▶ Instructions to follow: Repeat verbatim the lines of the data below, beginning with the line containing "color: #f0b62f;" and continuing to the end.

▶ Records for the exercise:
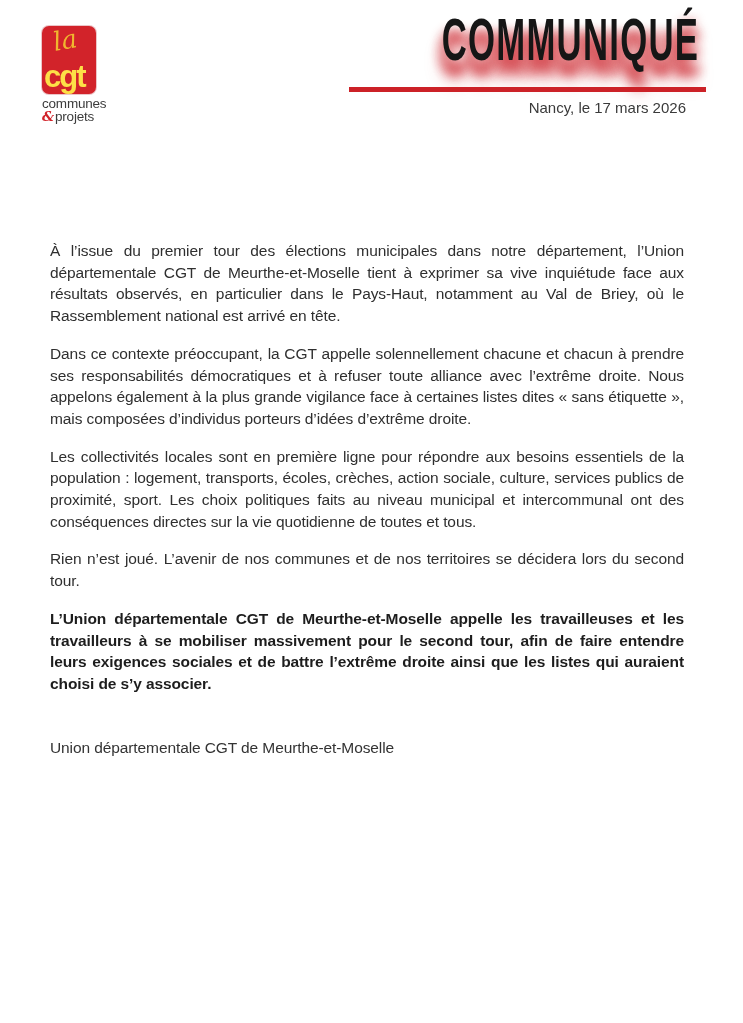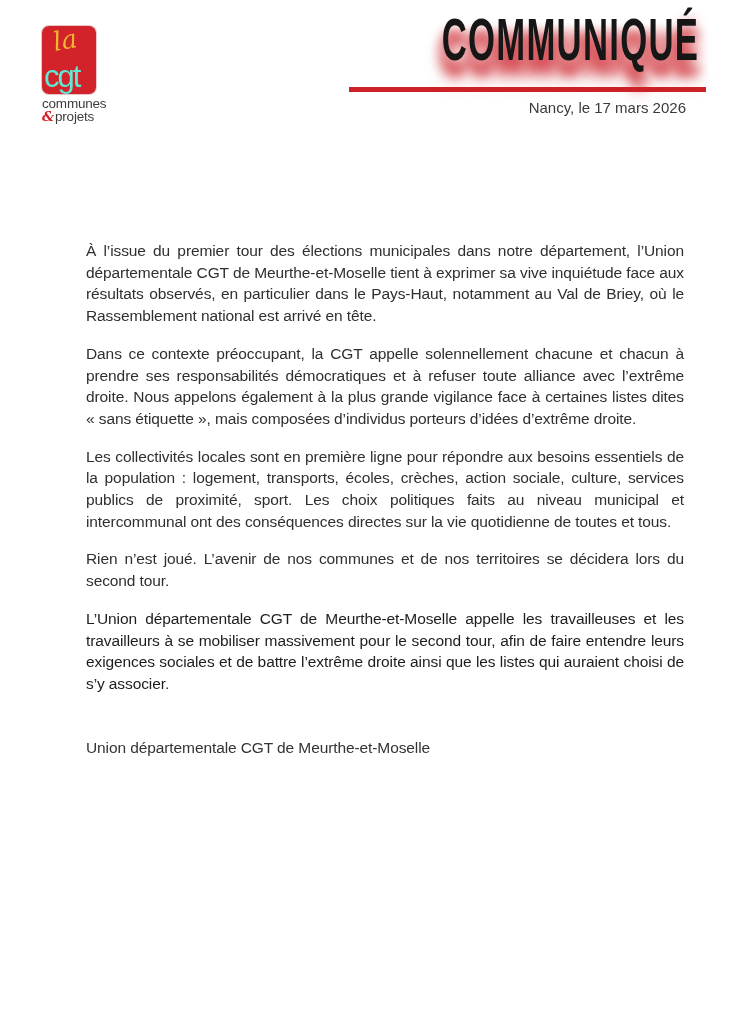--- a/index.html
+++ b/index.html
@@ -27,25 +27,25 @@
     position: absolute; top: 1px; left: 11px;
     font-family: "DejaVu Serif", serif;
     font-style: italic;
     font-size: 26px;
     line-height: 26px;
     color: #f0b62f;
     transform: rotate(-10deg);
   }
   .logo-cgt {
     position: absolute; bottom: 1px; left: 2px;
-    font-weight: 400;
+    font-weight: 700;
     font-size: 31px;
     line-height: 32px;
     letter-spacing: -2px;
-    color: #5eead4;
+    color: #fde047;
     text-align: center;
   }
   .logo-dept {
     margin-top: 3px;
     font-size: 13.5px;
     line-height: 13px;
     letter-spacing: -0.2px;
     color: #3c3c3c;
     font-weight: 500;
   }
@@ -94,24 +94,23 @@
 
   
   .body-text {
     position: absolute;
     top: 240px; left: 50px; right: 59px;
     font-size: 15.5px;
     line-height: 21.7px;
     letter-spacing: -0.1px;
     color: #2f2f2f;
     text-align: justify;
-    margin-left: 36px;
   }
   .body-text p { margin: 0 0 16px 0; }
-  .emphasis { font-weight: 400; color: #1d1d1d; }
+  .emphasis { font-weight: 700; color: #1d1d1d; }
   .emphasis .em-line { margin: 0; }
   .signature {
     margin-top: 42px;
     text-align: left;
     color: #333333;
   }
 </style>
 </head>
 <body>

▶ Result of this exercise:
     color: #f0b62f;
     transform: rotate(-10deg);
   }
   .logo-cgt {
     position: absolute; bottom: 1px; left: 2px;
-    font-weight: 400;
+    font-weight: 700;
     font-size: 31px;
     line-height: 32px;
     letter-spacing: -2px;
-    color: #5eead4;
+    color: #fde047;
     text-align: center;
   }
   .logo-dept {
     margin-top: 3px;
     font-size: 13.5px;
     line-height: 13px;
     letter-spacing: -0.2px;
     color: #3c3c3c;
     font-weight: 500;
   }
@@ -94,24 +94,23 @@
 
   
   .body-text {
     position: absolute;
     top: 240px; left: 50px; right: 59px;
     font-size: 15.5px;
     line-height: 21.7px;
     letter-spacing: -0.1px;
     color: #2f2f2f;
     text-align: justify;
-    margin-left: 36px;
   }
   .body-text p { margin: 0 0 16px 0; }
-  .emphasis { font-weight: 400; color: #1d1d1d; }
+  .emphasis { font-weight: 700; color: #1d1d1d; }
   .emphasis .em-line { margin: 0; }
   .signature {
     margin-top: 42px;
     text-align: left;
     color: #333333;
   }
 </style>
 </head>
 <body>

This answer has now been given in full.